There are 2 problems you are facing

  1. You join your strings into a regex pattern without escaping
  2. You are using word boundaries, but some of your entries start/end with a non-word letter (thus, you will never match ) with r"\)\b").

This fixes the first issue, but not the second (it finds More+[fun]+text only):

REMOVE_LIST = ["(A mass = 200 GeV)", "More+[fun]+text"]
remove = '|'.join([re.escape(x) for x in REMOVE_LIST])
ptrn = r'\b(?:'+remove+r')\b'
print ptrn
regex = re.compile(ptrn)
print regex.findall("Now, (A mass = 200 GeV) and More+[fun]+text inside")

You'd need a smarter way to create your pattern. Like this:

import re
REMOVE_LIST = ["(A mass = 200 GeV)", "More+[fun]+text"]

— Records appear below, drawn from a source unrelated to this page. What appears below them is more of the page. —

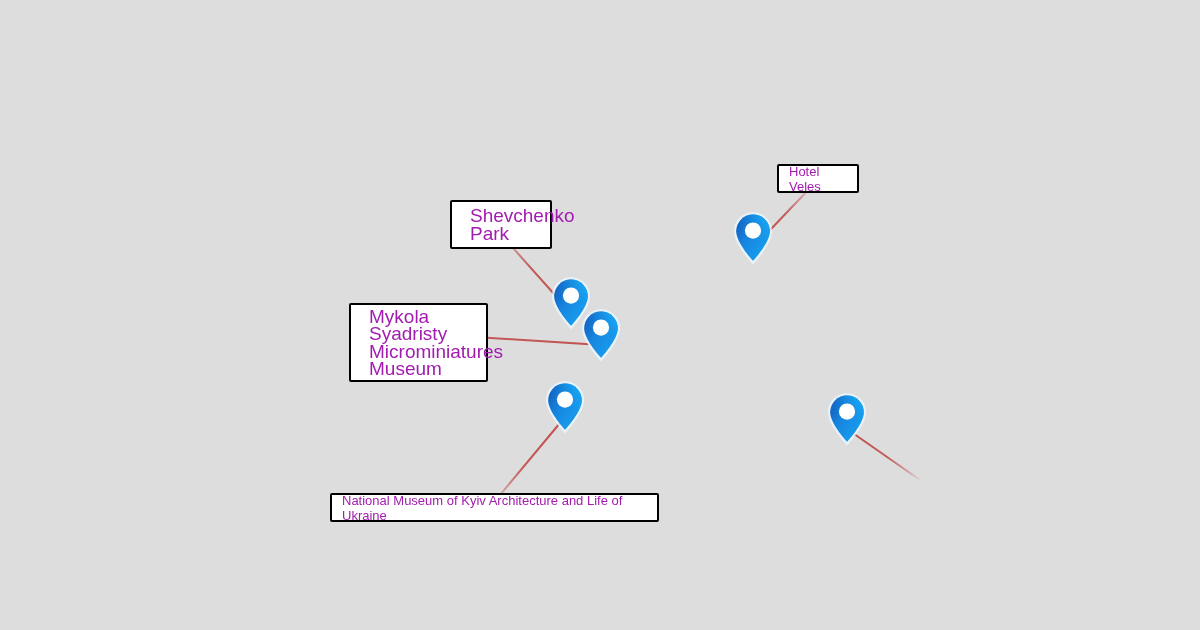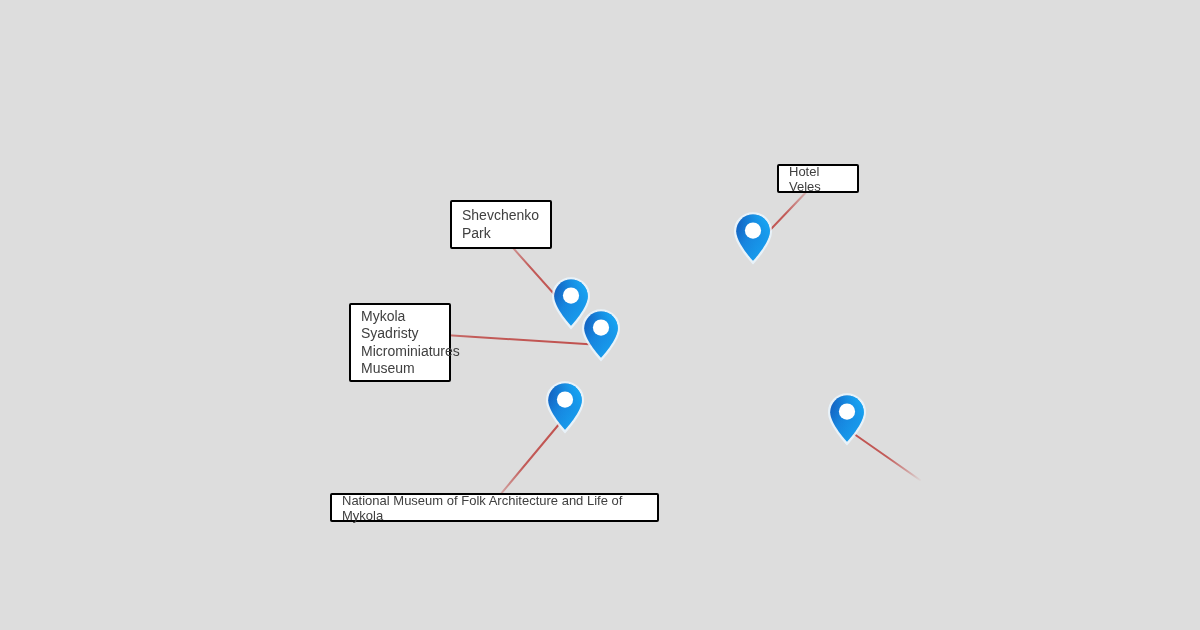"Hotel Veles" .map-label { color: #404040 -> #a21caf }
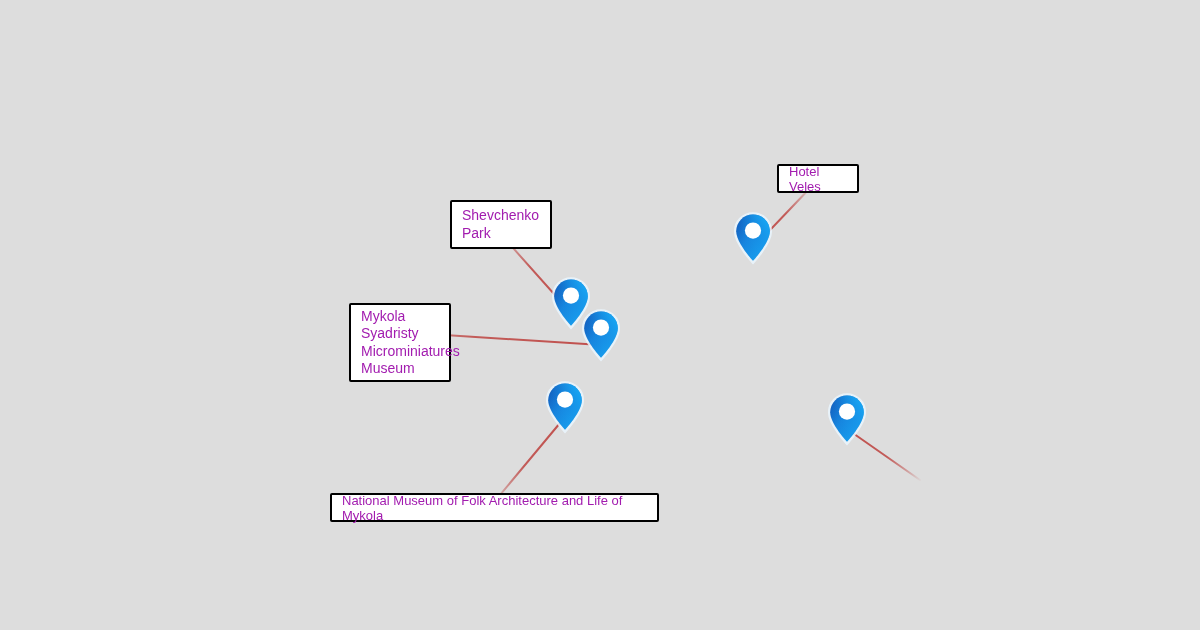"Shevchenko" .size-lg { font-size: 14px -> 19px; padding: 7px 10px 7px 10px -> 7px 10px 7px 18px }
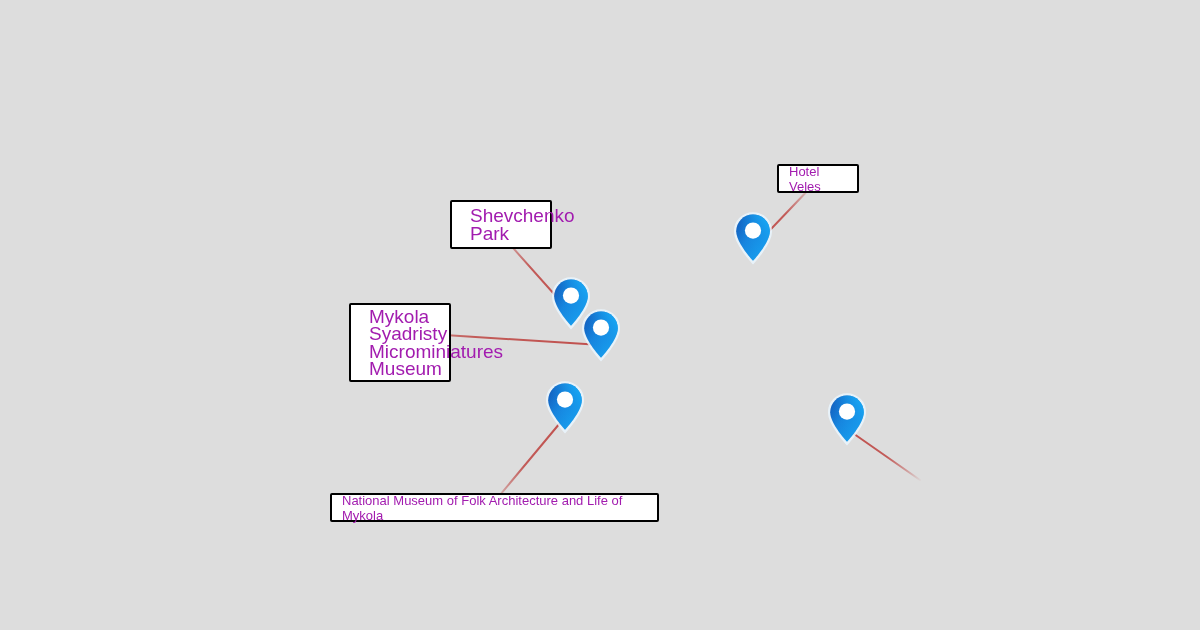"Mykola" div.map-label { width: 102px -> 139px }
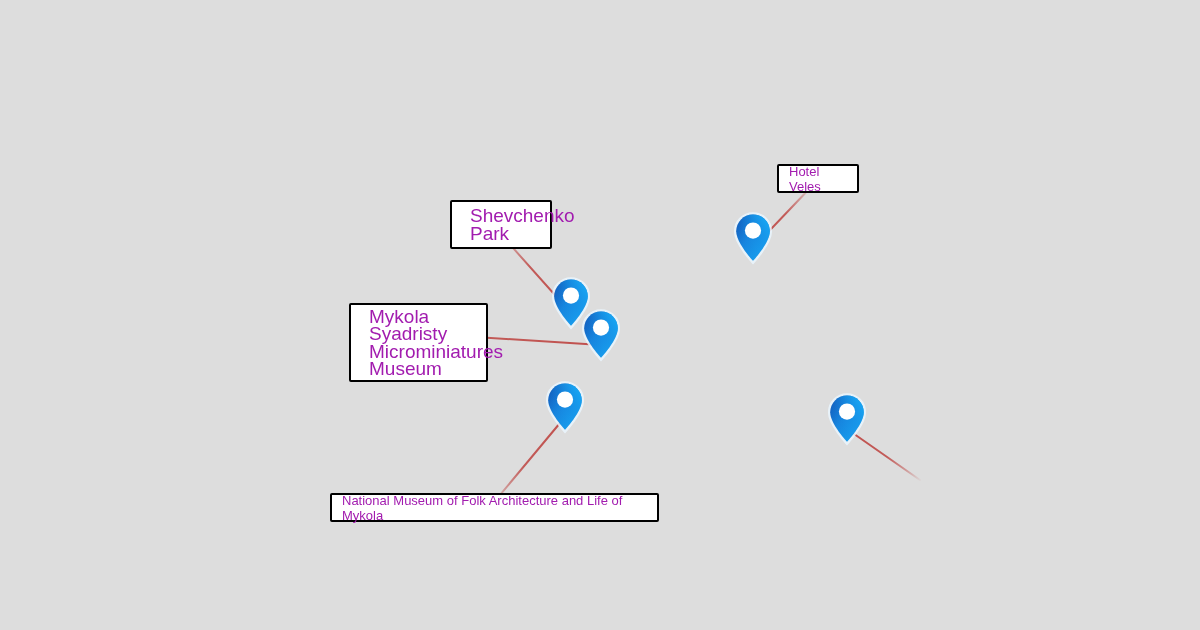"National Museum of Folk Architecture" span.label-text { text: Folk Architecture and Life of Mykola -> Kyiv Architecture and Life of Ukraine }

remove_with_boundaries = '|'.join([re.escape(x) for x in REMOVE_LIST if re.match(r'\w', x) and re.search(r'\w$', x)])
remove_with_no_boundaries = '|'.join([re.escape(x) for x in REMOVE_LIST if not re.match(r'\w', x) and not re.search(r'\w$', x)])
remove_with_right_boundaries = '|'.join([re.escape(x) for x in REMOVE_LIST if not re.match(r'\w', x) and re.search(r'\w$', x)])
remove_with_left_boundaries = '|'.join([re.escape(x) for x in REMOVE_LIST if re.match(r'\w', x) and not re.search(r'\w$', x)])

ptrn = ''
if len(remove_with_boundaries) > 0:
    ptrn += r'\b(?:'+remove_with_boundaries+r')\b'
if len(remove_with_left_boundaries) > 0:
    ptrn += r'|\b(?:' + remove_with_left_boundaries + r')'
if len(remove_with_right_boundaries) > 0:
    ptrn += r'|(?:' + remove_with_right_boundaries + r')\b'
if len(remove_with_no_boundaries) > 0:
    ptrn += r'|(?:' + remove_with_no_boundaries + r')'

print ptrn
regex = re.compile(ptrn)
print regex.findall("Now, (A mass = 200 GeV) and More+[fun]+text inside")

See IDEONE demo

For the two ["(A mass = 200 GeV)", "More+[fun]+text"] entries as input, the regex \b(?:More\+\[fun\]\+text)\b|(?:\(A\ mass\ \=\ 200\ GeV\)) is generated and the output is ['(A mass = 200 GeV)', 'More+[fun]+text'].